In the entries below, how many lines contain the string "ascending"? Respond with the number only.

EXERCISE INPUT:
• • • • • • •
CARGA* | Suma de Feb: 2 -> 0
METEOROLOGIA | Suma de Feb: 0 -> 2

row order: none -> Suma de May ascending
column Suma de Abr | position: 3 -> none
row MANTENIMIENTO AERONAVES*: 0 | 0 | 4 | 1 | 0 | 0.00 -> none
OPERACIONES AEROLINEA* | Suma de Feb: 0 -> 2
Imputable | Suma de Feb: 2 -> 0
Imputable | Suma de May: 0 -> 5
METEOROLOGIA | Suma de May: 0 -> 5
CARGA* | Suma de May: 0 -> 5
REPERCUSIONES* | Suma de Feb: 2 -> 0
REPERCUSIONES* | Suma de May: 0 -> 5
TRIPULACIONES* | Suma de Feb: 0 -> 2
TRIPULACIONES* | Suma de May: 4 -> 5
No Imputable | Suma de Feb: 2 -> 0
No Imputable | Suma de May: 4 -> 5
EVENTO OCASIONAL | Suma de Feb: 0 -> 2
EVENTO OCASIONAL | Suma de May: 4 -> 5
• • • • • • •
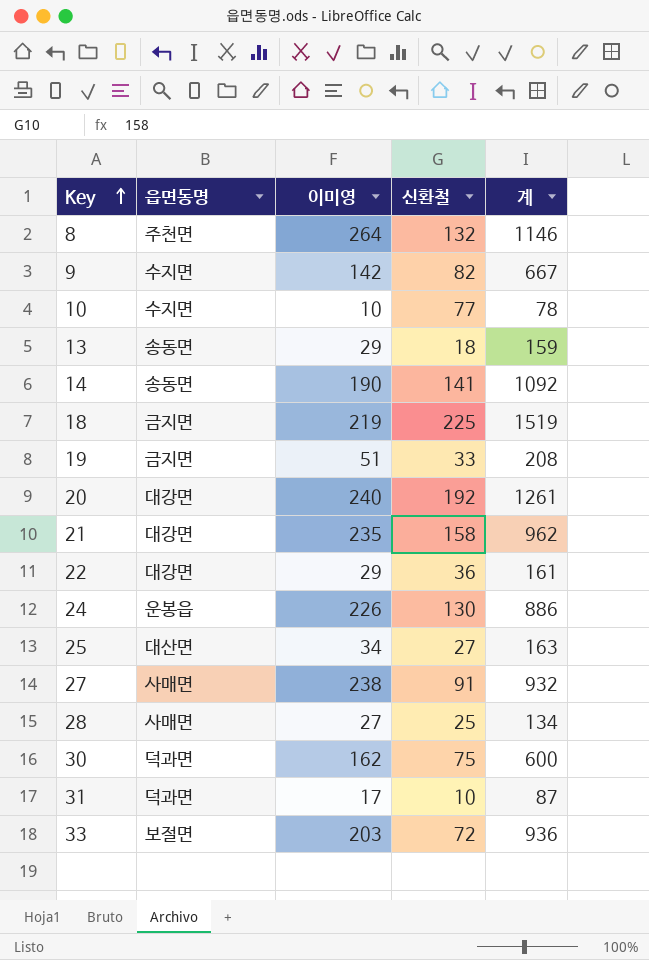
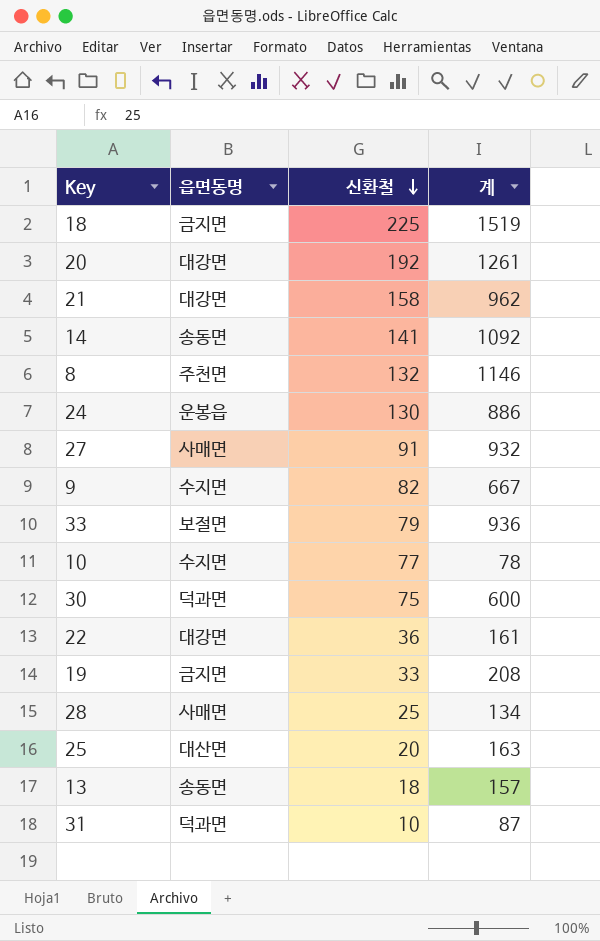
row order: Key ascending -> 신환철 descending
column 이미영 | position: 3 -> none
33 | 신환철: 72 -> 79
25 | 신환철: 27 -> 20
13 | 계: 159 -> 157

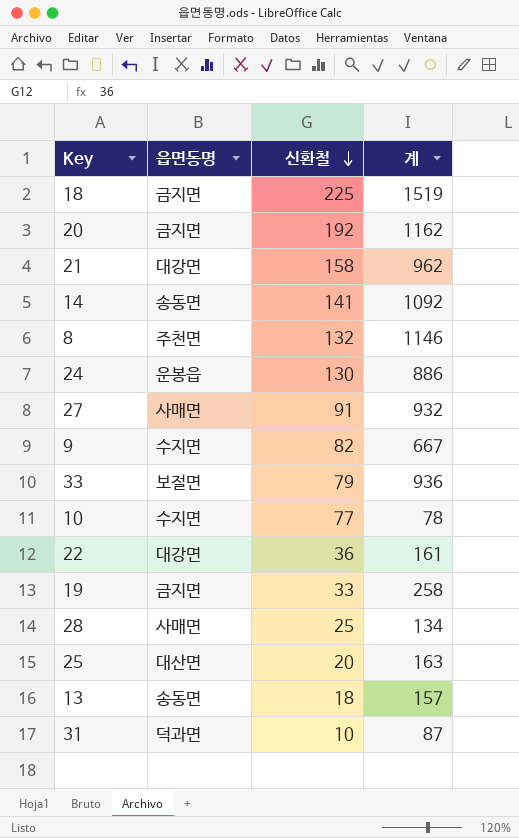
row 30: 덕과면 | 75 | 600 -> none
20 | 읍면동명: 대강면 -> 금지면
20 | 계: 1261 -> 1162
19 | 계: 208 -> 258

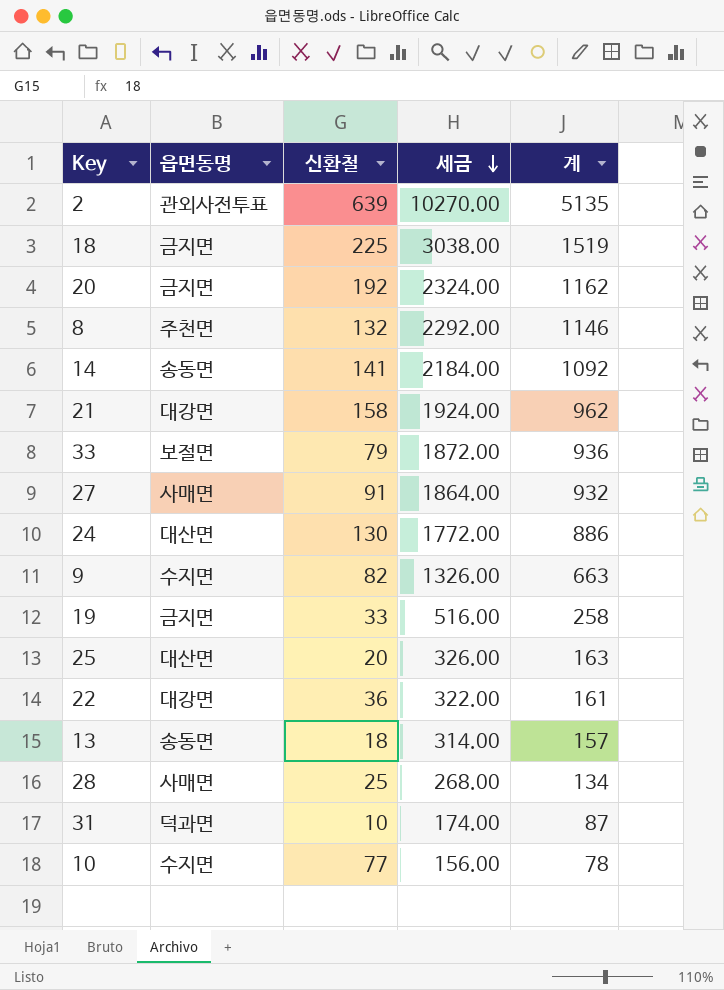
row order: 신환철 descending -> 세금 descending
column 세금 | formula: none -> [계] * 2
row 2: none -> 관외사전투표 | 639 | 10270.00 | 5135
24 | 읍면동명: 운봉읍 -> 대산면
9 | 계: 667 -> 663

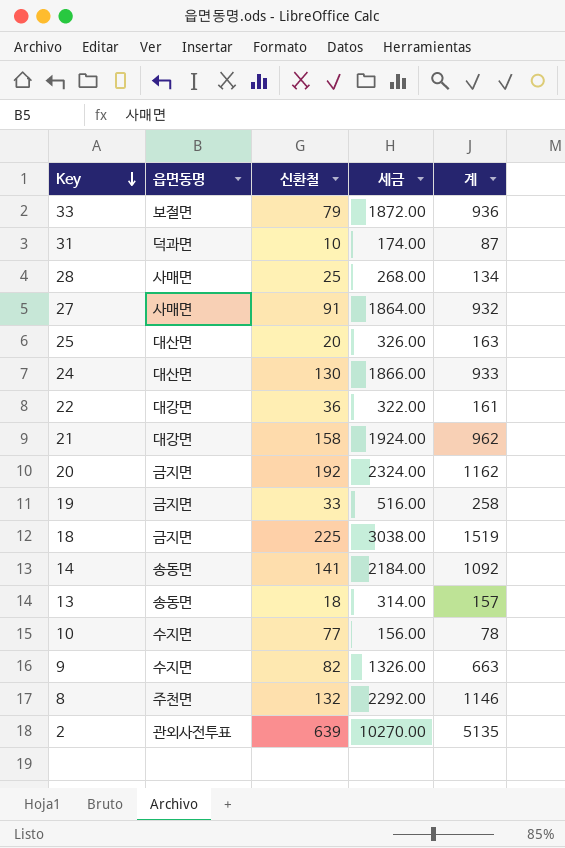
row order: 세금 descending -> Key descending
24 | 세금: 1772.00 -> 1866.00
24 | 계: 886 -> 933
• • • • • • •
YOUR RESPONSE: 2